Letting go of the things we can’t change requires a shift in perspective. We have to see relationships in a new light. Boundaries that were invisible to us before start to become clear. We begin to realize we’ve been trying to control things that really are not our responsibility.

In this process of learning to let go, these wise words have helped me to clarify what it’s like to let go.

In his book The Grace Awakening, author and pastor Chuck Swindoll included this piece, written by an unknown author:

Letting Go

To let go doesn’t mean to stop caring,

it means I can’t do it for someone else.

To let go is not to cut myself off,

it’s the realization that I can’t control another.

To let go is not to enable,

but to allow learning from natural consequences.

To let go is to admit powerlessness,

which means the outcome is not in my hands.

To let go is not to try to change or blame another,

I can only change myself.

To let go is not to care for,

but to care about.

To let go is not to fix,

but to be supportive.

To let go is not to judge,

but to allow another to be a human being.

To let go is not to be in the middle arranging all the outcomes,

but to allow others to effect their own outcomes.

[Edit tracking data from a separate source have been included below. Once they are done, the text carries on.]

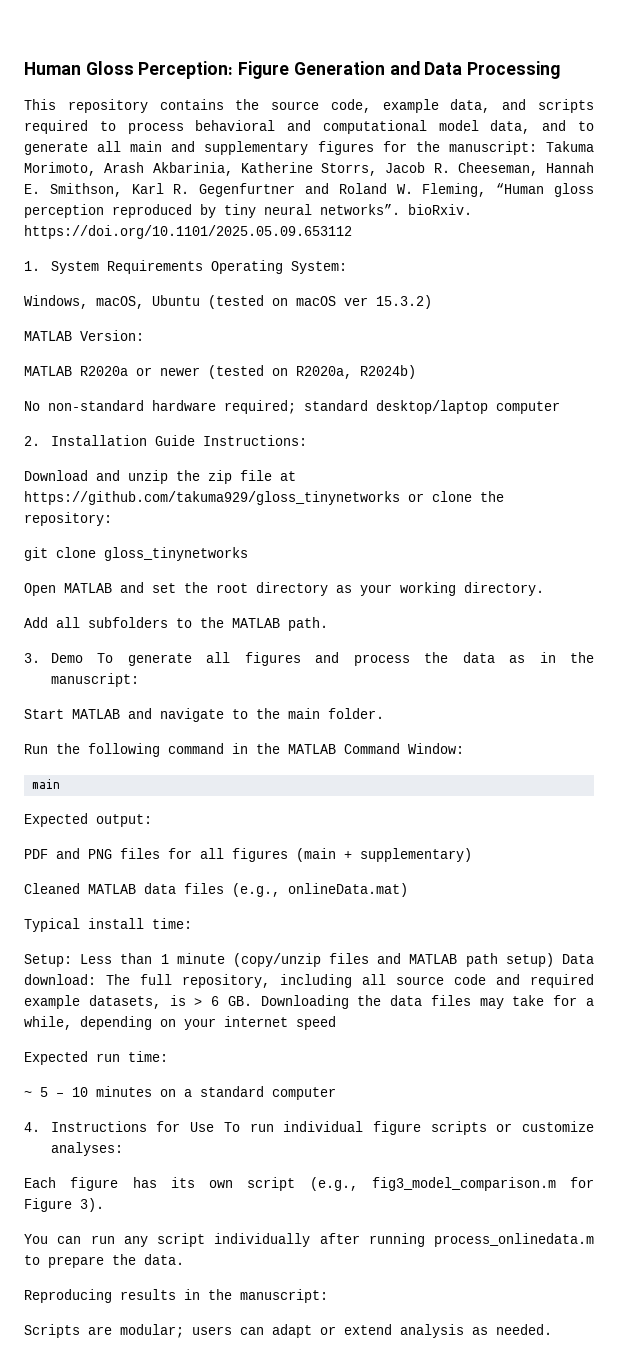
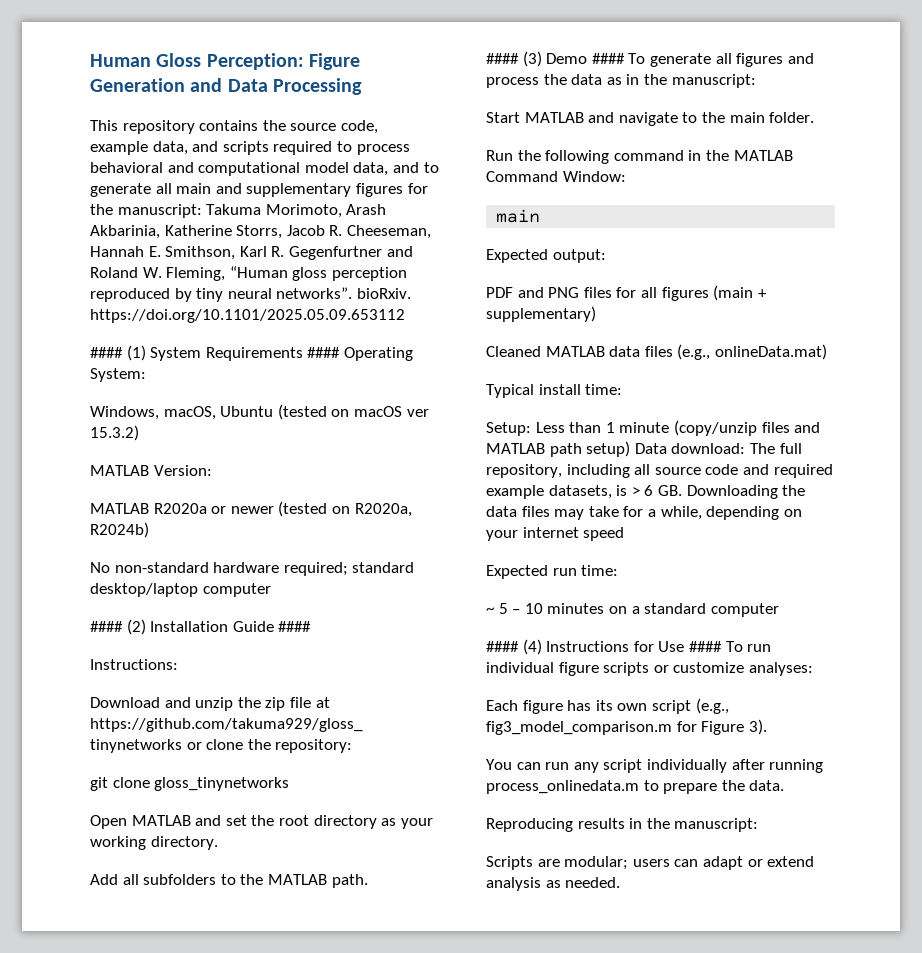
- 1. System Requirements Operating System:
+ #### (1) System Requirements #### Operating System:
- 2. Installation Guide Instructions:
+ #### (2) Installation Guide ####
+ Instructions:
- 3. Demo To generate all figures and process the data as in the manuscript:
+ #### (3) Demo #### To generate all figures and process the data as in the manuscript:
- 4. Instructions for Use To run individual figure scripts or customize analyses:
+ #### (4) Instructions for Use #### To run individual figure scripts or customize analyses:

To let go is not to be protective;

it is to permit another to face reality.

To let go is not to deny,

but to accept.

To let go is not to nag, scold, or argue,

but to search out my own shortcomings and to correct them.

To let go is not to adjust everything to my desires,

but to take each day as it comes.

To let go is not to criticize and regulate anyone,

but to try to become what dream I can be.

To let go is not to regret the past,

but to grow and live for the future.

To let go is to fear less and love more!